Instructions for the task
Only the lines below starting at the one that contains "[208,111,268,124] of their -> (541, 159) none" and ending at the one that contains "[670,568,750,581] SHA-256 ->" are to be reproduced, exactly and with both ends kept.

Source data
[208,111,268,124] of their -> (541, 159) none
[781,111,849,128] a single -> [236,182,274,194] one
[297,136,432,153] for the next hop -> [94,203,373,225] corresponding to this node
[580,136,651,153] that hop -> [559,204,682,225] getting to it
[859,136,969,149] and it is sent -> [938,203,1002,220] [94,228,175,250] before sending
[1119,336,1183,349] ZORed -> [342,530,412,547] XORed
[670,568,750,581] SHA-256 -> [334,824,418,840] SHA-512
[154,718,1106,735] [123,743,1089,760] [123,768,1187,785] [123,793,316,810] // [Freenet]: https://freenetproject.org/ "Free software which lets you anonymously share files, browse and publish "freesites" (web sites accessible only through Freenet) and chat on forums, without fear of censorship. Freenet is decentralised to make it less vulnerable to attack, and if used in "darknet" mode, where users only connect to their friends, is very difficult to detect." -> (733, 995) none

==

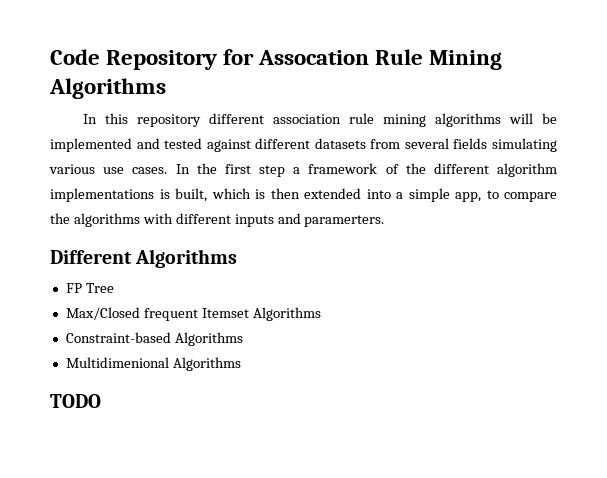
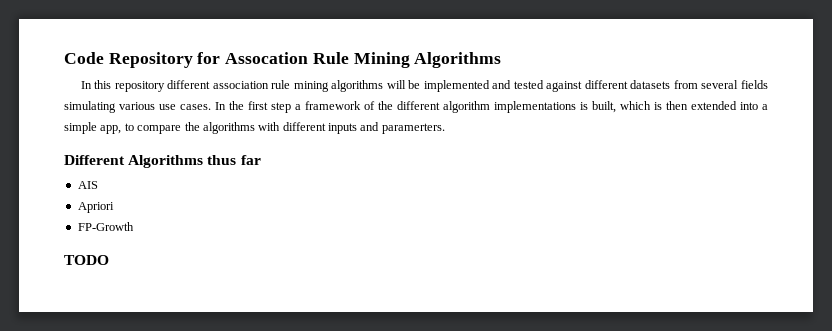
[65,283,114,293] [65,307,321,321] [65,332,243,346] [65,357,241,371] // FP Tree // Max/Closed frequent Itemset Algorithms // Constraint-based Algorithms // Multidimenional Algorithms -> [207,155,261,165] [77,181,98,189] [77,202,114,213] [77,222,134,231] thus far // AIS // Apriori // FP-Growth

* * *

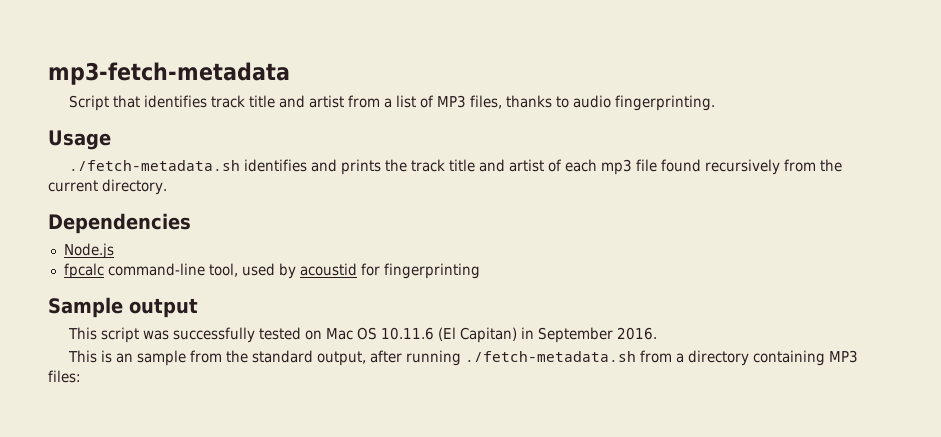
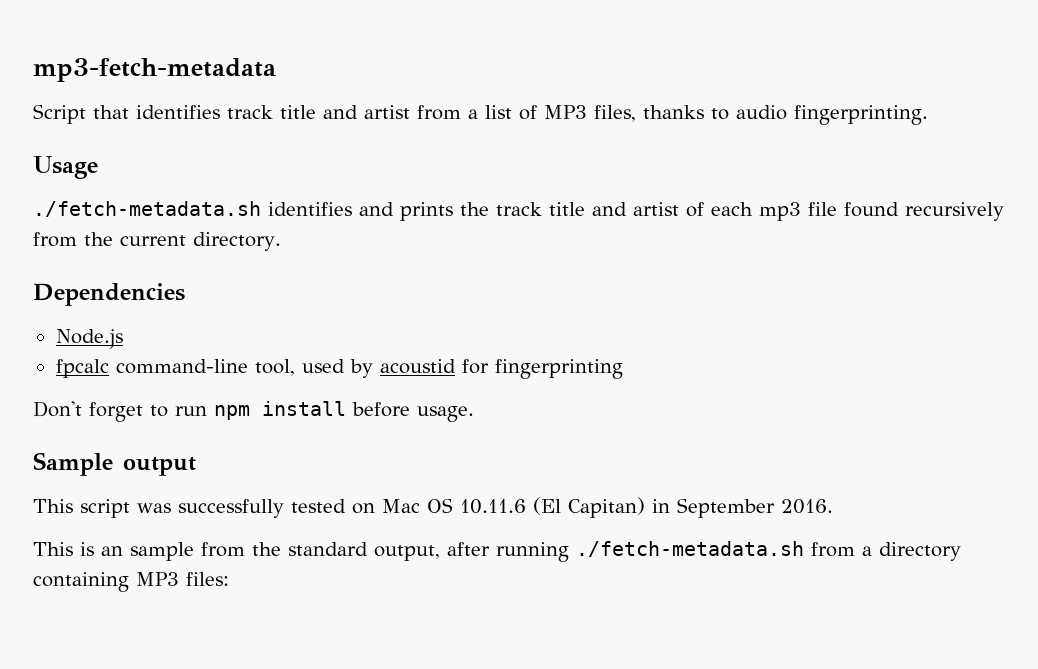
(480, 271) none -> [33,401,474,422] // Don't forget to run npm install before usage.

Exercise answer
[208,111,268,124] of their -> (541, 159) none
[781,111,849,128] a single -> [236,182,274,194] one
[297,136,432,153] for the next hop -> [94,203,373,225] corresponding to this node
[580,136,651,153] that hop -> [559,204,682,225] getting to it
[859,136,969,149] and it is sent -> [938,203,1002,220] [94,228,175,250] before sending
[1119,336,1183,349] ZORed -> [342,530,412,547] XORed
[670,568,750,581] SHA-256 -> [334,824,418,840] SHA-512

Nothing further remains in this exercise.